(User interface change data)
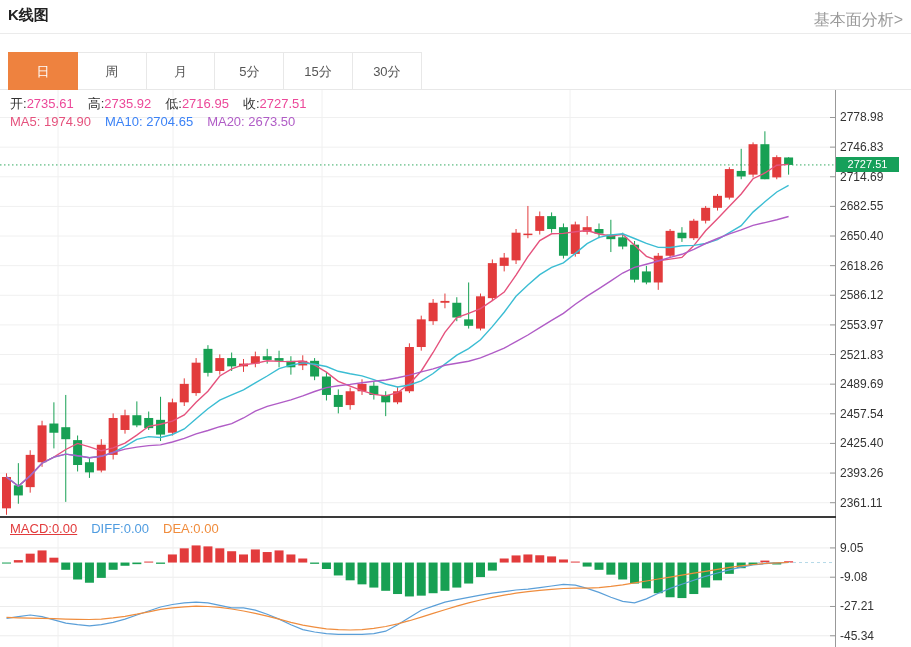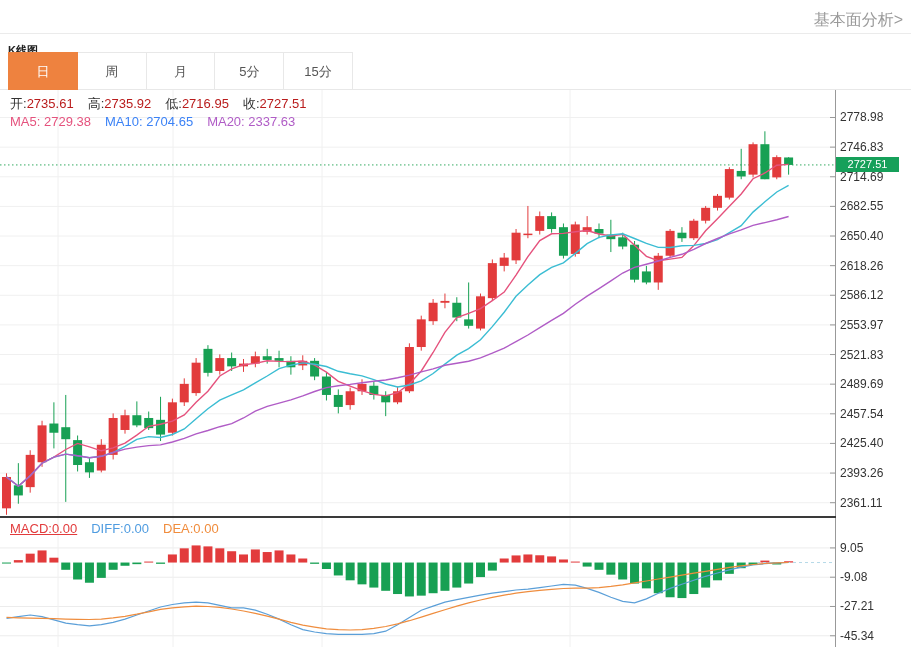"K线图" .page-title { font-size: 11px -> 15px; margin-top: 37px -> none }
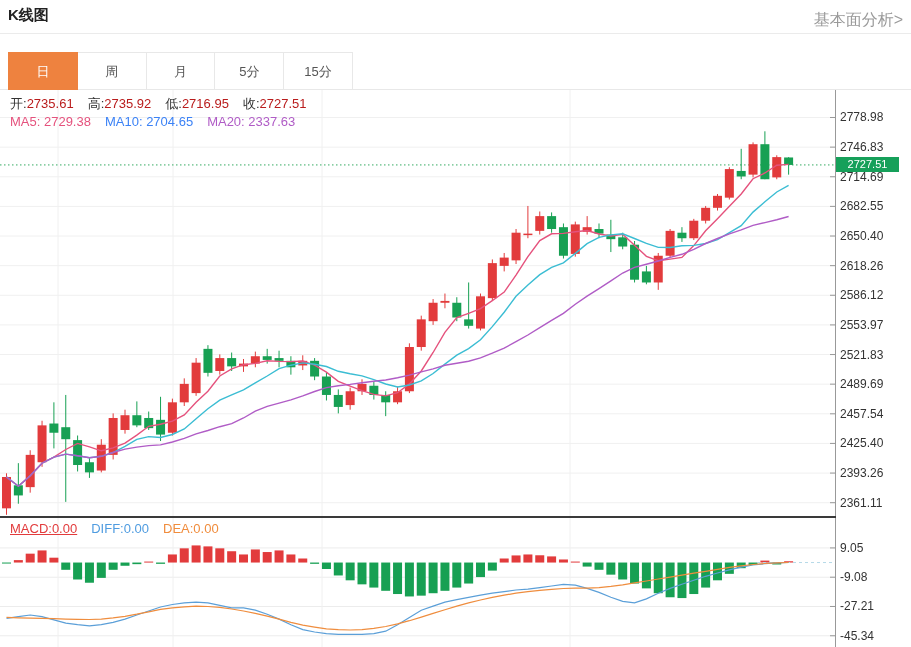"30分" div.tab { html: none -> <div>30分</div> }
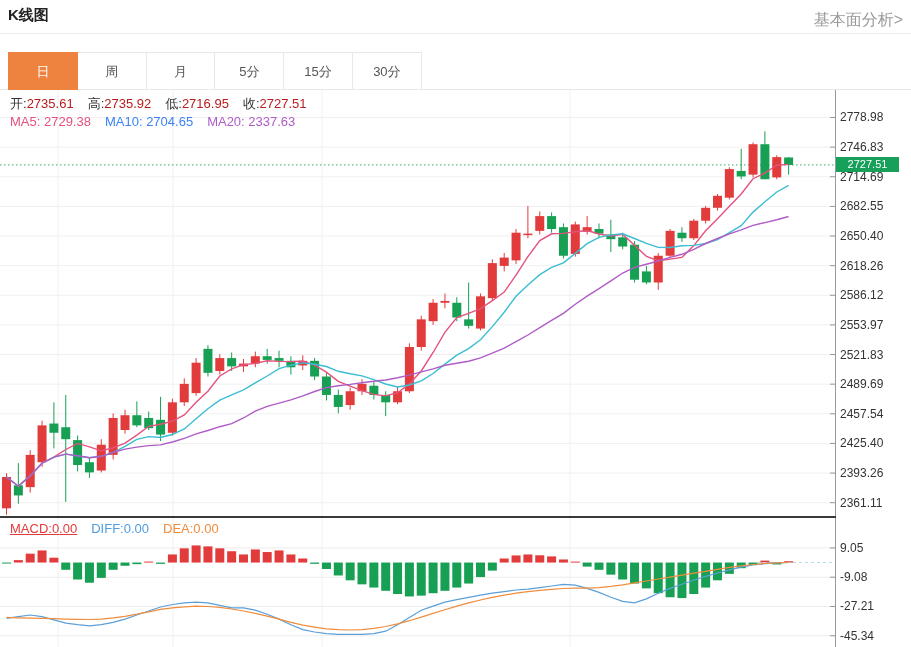"2735.61" .ohlc-value { color: #b91c1c -> #ec4899 }
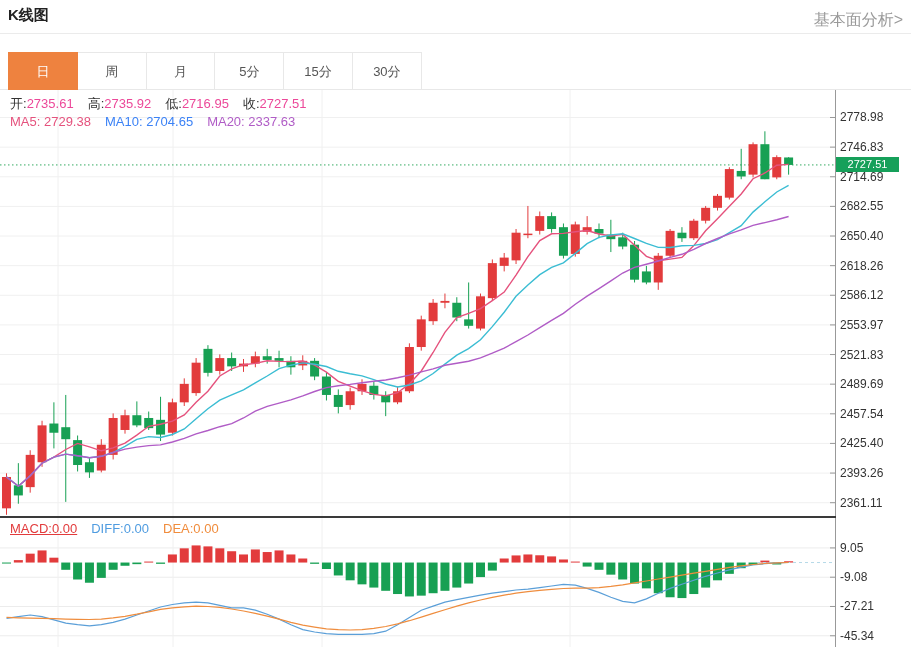"MA5: 2729.38" span.item { text: 2729.38 -> 1974.90 }
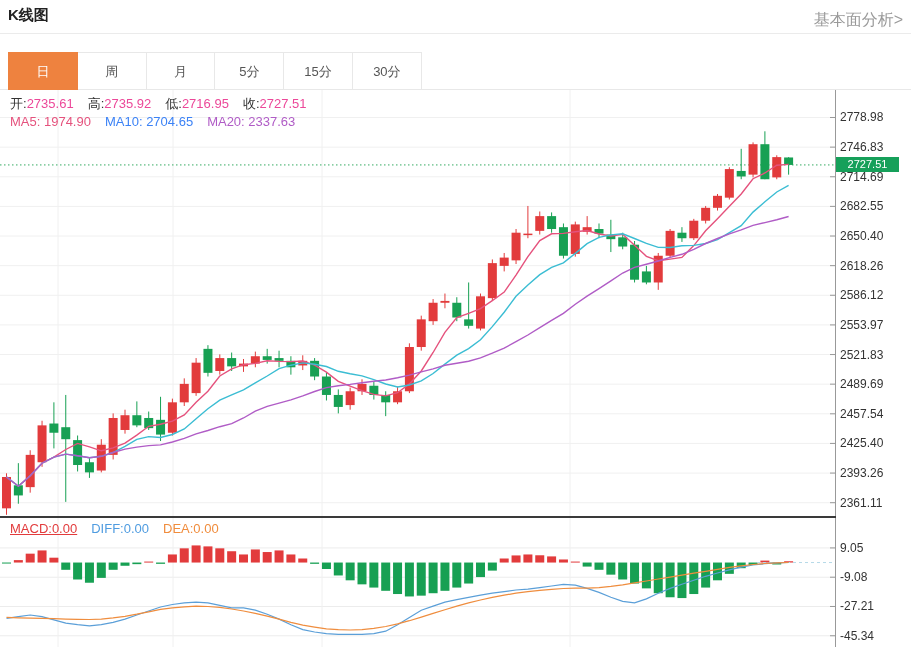"MA20: 2337.63" span.item { text: 2337.63 -> 2673.50 }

**Task details:** Restate the records word for word, omitting images.

**Problem solution:**
"K线图" .page-title { font-size: 11px -> 15px; margin-top: 37px -> none }
"30分" div.tab { html: none -> <div>30分</div> }
"2735.61" .ohlc-value { color: #b91c1c -> #ec4899 }
"MA5: 2729.38" span.item { text: 2729.38 -> 1974.90 }
"MA20: 2337.63" span.item { text: 2337.63 -> 2673.50 }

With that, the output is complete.